From the brief explanation which I have just given you, you must have satisfied yourselves that our Association is not a political party, and has no connection with any of the organized parties of the day. Nor will it lend itself to the personal advancement of individuals, or listen to the cravings of any partisan spirit. It was organized in order to carry out certain great principles, from which it must never swerve by favoring private ambitions and political aspirations. These, as well as all sentiments of private enmity, animosity and other personal feelings, we must leave at the door before we enter this Council. You may meet here, congregated together, men who belong to all the political organizations which now divide, or may divide, this country; you see some whom embittered feuds and irreconcilable hatred have long and widely separated; they have all cast away these rankling feelings to unite cordially and zealously in the labors of our great undertaking. Let their example be to you a useful lesson of the disinterestedness and devotedness which should characterize our efforts for the success of our cause!

Initiation Oath of the White Brotherhood

Ku Klux Report, South Carolina testimony, p. 653. This version was given from memory by a former member. [1871]
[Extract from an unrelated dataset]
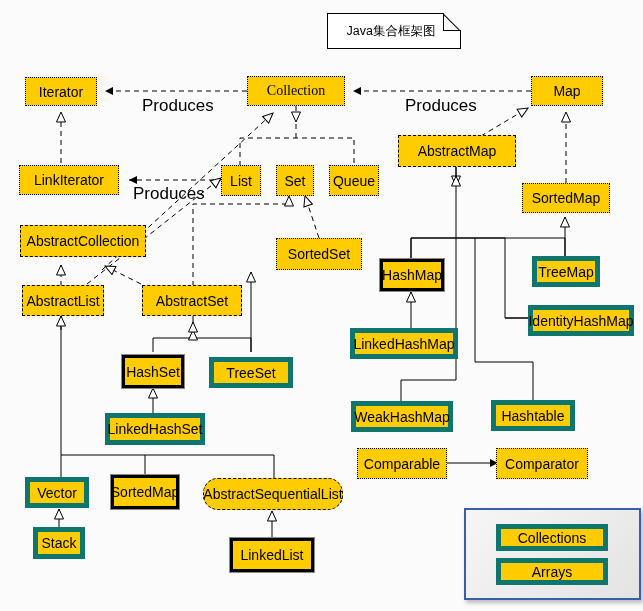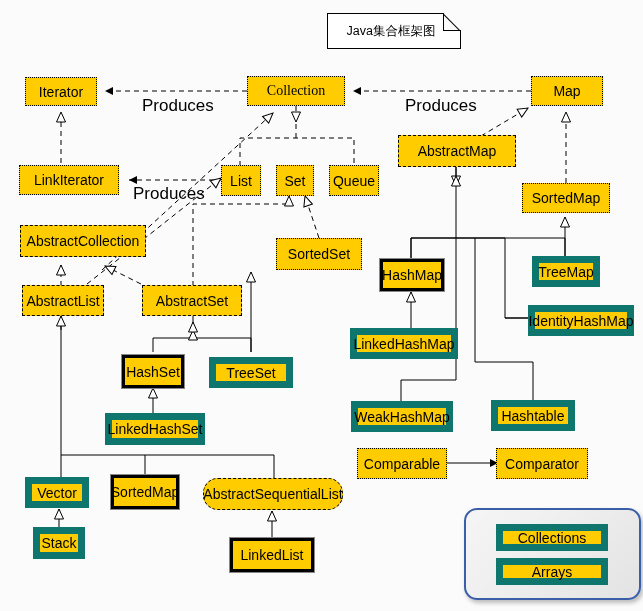"TreeMap" .b-solid { border: 7px solid #0f766e -> 5px solid #0f766e }
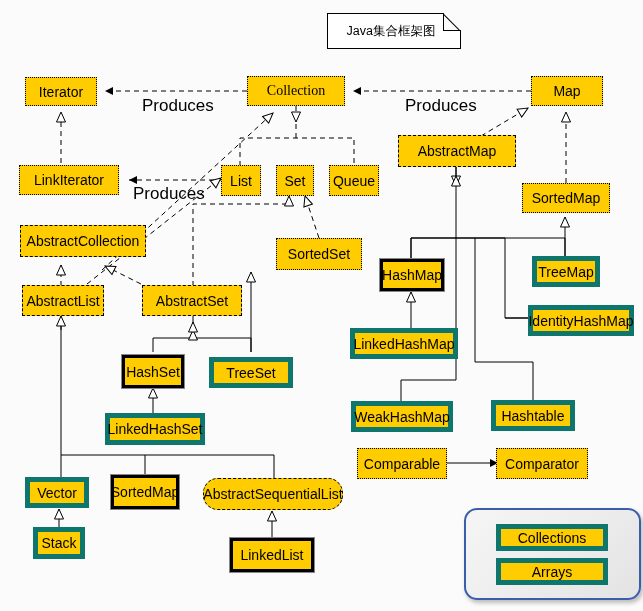"Collections" #util-panel { border-radius: 13px -> 0 }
You solemnly swear in the presence of Almighty God that you will never reveal the name of the person who initiated you; and that and that you will never reveal what is now about to come to your knowledge; and that you are not now a member of the Red String Order, Union League, Heroes of America, Grand Army of the Republic, or any other organization whose aim and intention is to destroy the rights of the South, or of the States, or of the people, or to elevate the negro to a politi cal equality with yourself; and that you are opposed to all such principles: So help you God.

The '76 Association

Constitution of the "76 Association. A Louisiana organization.

PREAMBLE

[1869]

To oppose by all peaceful and lawful means in our power, the usurpations of the Radical party.

To uphold the principles of the United States Constitution as established and interpreted by its framers.

To vindicate the history of the South from the malignant and systematic assaults and aspersions of the Press, Pulpits, and Politicians of the Radical party.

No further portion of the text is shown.